And just like that, it seems we’re headed back to quantitative easing…
After cutting interest rates to nearly zero following the 2008 crisis, the Federal Reserve starting raising rates near the end of 2015 (from 0.25% to 2.5% today).
Following the most recent hike in December 2018, Chairman Powell seemed hell bent on further tightening, saying “some further gradual increases” were in the cards.
Then the stock market promptly fell nearly 20%.
Investors were in panic mode and calling for the end of the world.
The pain was too much…
Last month, the Fed left rates unchanged… and Powell removed any language about further hikes.

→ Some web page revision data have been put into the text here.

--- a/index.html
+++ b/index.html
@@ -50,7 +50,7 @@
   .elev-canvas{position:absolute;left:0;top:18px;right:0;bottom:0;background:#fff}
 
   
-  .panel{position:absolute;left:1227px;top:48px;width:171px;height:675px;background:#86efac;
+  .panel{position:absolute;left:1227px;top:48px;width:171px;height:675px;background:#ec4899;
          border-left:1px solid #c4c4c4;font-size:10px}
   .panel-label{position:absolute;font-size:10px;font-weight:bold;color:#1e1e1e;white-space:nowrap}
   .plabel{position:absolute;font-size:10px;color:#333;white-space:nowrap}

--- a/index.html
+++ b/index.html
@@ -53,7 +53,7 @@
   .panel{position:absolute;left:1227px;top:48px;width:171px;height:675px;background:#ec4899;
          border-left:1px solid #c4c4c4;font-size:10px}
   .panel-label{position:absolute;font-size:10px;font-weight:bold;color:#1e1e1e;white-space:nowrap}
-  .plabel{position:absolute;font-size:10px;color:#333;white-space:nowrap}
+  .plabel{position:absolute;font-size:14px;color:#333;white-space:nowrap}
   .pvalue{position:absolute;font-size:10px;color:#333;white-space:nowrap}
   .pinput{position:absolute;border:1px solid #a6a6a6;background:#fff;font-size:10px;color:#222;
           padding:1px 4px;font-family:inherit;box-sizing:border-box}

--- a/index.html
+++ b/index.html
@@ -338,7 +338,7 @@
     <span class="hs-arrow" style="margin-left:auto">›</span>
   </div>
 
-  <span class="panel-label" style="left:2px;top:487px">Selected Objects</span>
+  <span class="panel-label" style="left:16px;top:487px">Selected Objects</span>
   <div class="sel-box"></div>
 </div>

Already Powell is capitulating.
The new chief economist for the International Monetary Fund praised the move, saying she sees “considerable and rising risks” to the global economy.
And no surprise here, but Paul Krugman also supported the Fed’s policy. He’s also worried about a possible recession… but more worried the Fed won’t be able to cut rates low enough.

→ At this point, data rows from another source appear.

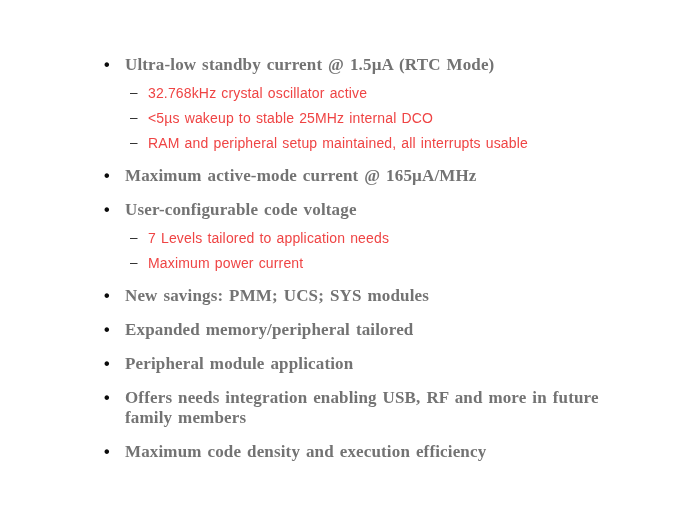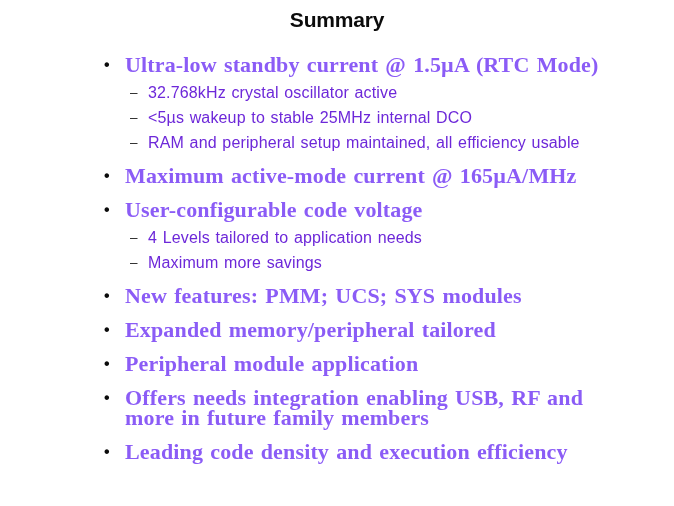--- a/index.html
+++ b/index.html
@@ -102,7 +102,6 @@
 
 <div class="slide">
 
-  <div class="slide-title">Summary</div>
 
   <div class="body-list">
 

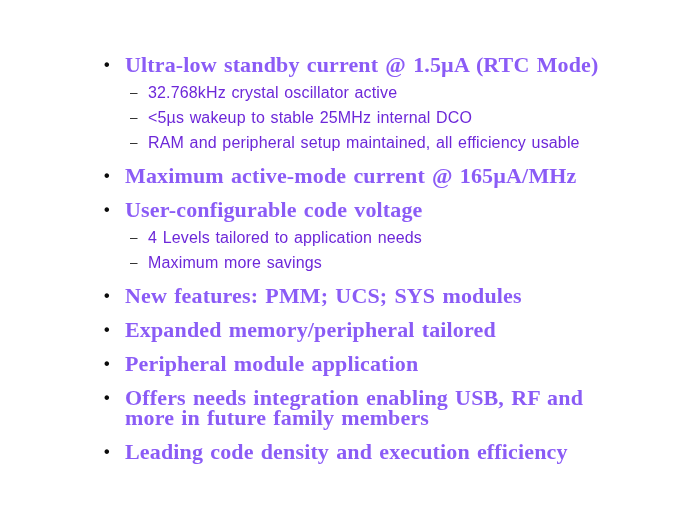--- a/index.html
+++ b/index.html
@@ -63,9 +63,9 @@
     flex: 1 1 auto;
     font-family: "Liberation Serif", "Liberation Sans", sans-serif;
     font-weight: bold;
-    font-size: 22px;
+    font-size: 17px;
     line-height: 20px;
-    color: #8b5cf6;
+    color: #737373;
     letter-spacing: 0.15px;
     word-spacing: 1.5px;
   }

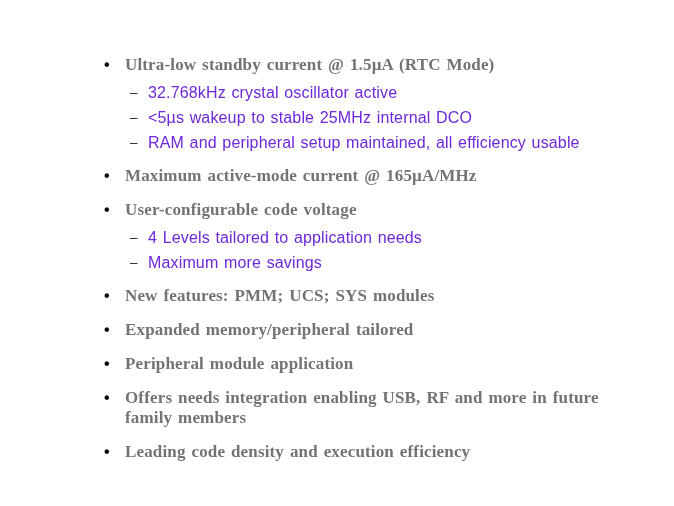--- a/index.html
+++ b/index.html
@@ -90,9 +90,9 @@
     flex: 1 1 auto;
     font-family: "Liberation Sans", sans-serif;
     font-weight: normal;
-    font-size: 16px;
+    font-size: 14px;
     line-height: 18px;
-    color: #6d28d9;
+    color: #ef4444;
     letter-spacing: 0.15px;
     word-spacing: 1px;
   }

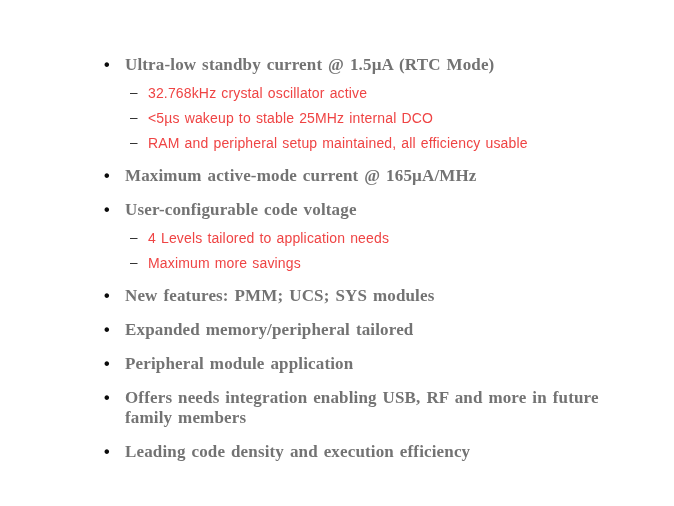--- a/index.html
+++ b/index.html
@@ -122,7 +122,7 @@
 
     <div class="bullet-row lvl2">
       <span class="marker">–</span>
-      <span class="btext">RAM and peripheral setup maintained, all efficiency usable</span>
+      <span class="btext">RAM and peripheral setup maintained, all interrupts usable</span>
     </div>
 
     <div class="bullet-row lvl1">

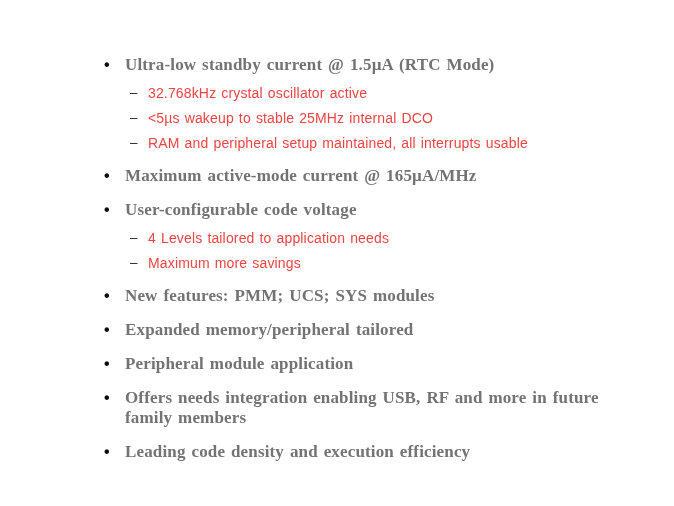--- a/index.html
+++ b/index.html
@@ -137,7 +137,7 @@
 
     <div class="bullet-row lvl2 first-sub">
       <span class="marker">–</span>
-      <span class="btext">4 Levels tailored to application needs</span>
+      <span class="btext">7 Levels tailored to application needs</span>
     </div>
 
     <div class="bullet-row lvl2">

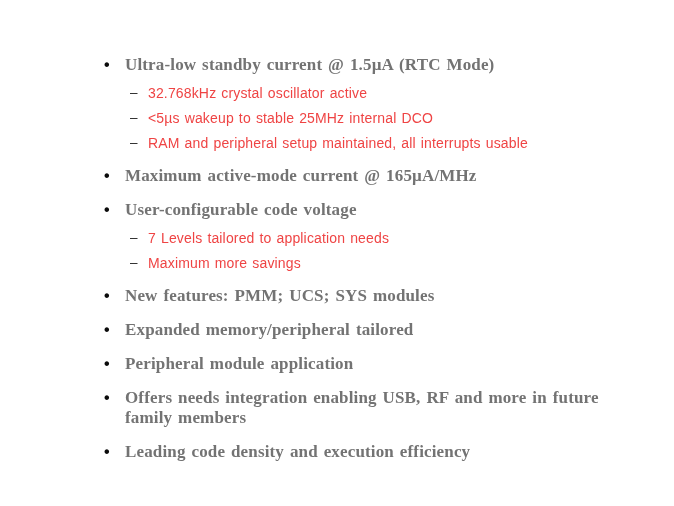--- a/index.html
+++ b/index.html
@@ -142,7 +142,7 @@
 
     <div class="bullet-row lvl2">
       <span class="marker">–</span>
-      <span class="btext">Maximum more savings</span>
+      <span class="btext">Maximum power current</span>
     </div>
 
     <div class="bullet-row lvl1">

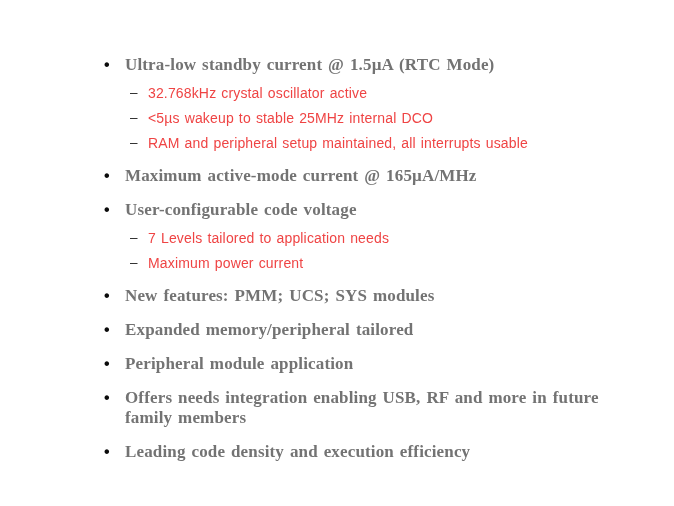--- a/index.html
+++ b/index.html
@@ -147,7 +147,7 @@
 
     <div class="bullet-row lvl1">
       <span class="marker">•</span>
-      <span class="btext">New features: PMM; UCS; SYS modules</span>
+      <span class="btext">New savings: PMM; UCS; SYS modules</span>
     </div>
 
     <div class="bullet-row lvl1">

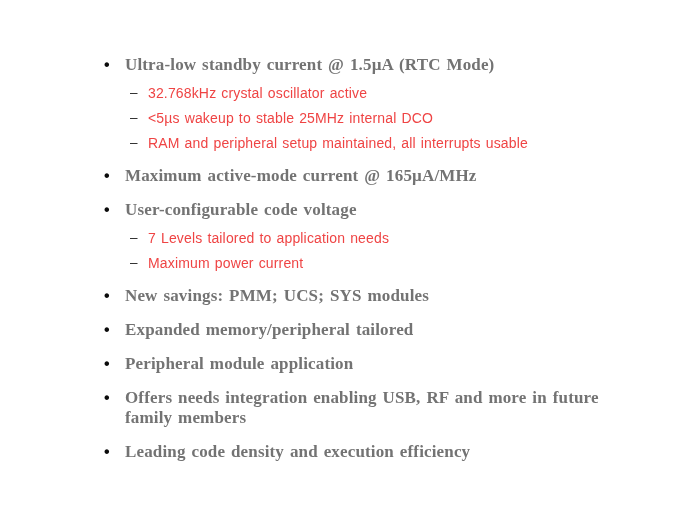--- a/index.html
+++ b/index.html
@@ -167,7 +167,7 @@
 
     <div class="bullet-row lvl1">
       <span class="marker">•</span>
-      <span class="btext">Leading code density and execution efficiency</span>
+      <span class="btext">Maximum code density and execution efficiency</span>
     </div>
 
   </div>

Central banks tried raising interest rates, but the market wouldn’t take it.
Now, the market is putting the likelihood of a rate hike this year at ZERO… and it’s expecting a rate cut next year.
Both the European Central Bank and the Bank of Japan were supposed to start tightening policy and raising rates… now, they are both considering cutting interest rates even deeper into negative territory.

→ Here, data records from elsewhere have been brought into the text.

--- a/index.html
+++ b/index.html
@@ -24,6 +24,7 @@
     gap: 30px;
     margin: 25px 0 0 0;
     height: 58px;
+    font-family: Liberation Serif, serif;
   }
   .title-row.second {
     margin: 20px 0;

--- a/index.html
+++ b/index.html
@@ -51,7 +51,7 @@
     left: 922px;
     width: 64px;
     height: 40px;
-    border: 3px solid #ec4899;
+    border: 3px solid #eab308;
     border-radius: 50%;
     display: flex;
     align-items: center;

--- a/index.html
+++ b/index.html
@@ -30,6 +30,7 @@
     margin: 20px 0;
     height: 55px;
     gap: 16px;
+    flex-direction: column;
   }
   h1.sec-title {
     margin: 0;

And after a 20% drop in US stocks, the Fed has taken its foot off the pedal. But the people still want more…
The President of the Federal Reserve Bank of St. Louis thinks current interest rates are “too restrictive.” He too wants lower rates.
The San Francisco Fed agrees – they were singing the praises of negative interest rates in a recent research paper, saying they would have helped the economy recover even faster after 2008.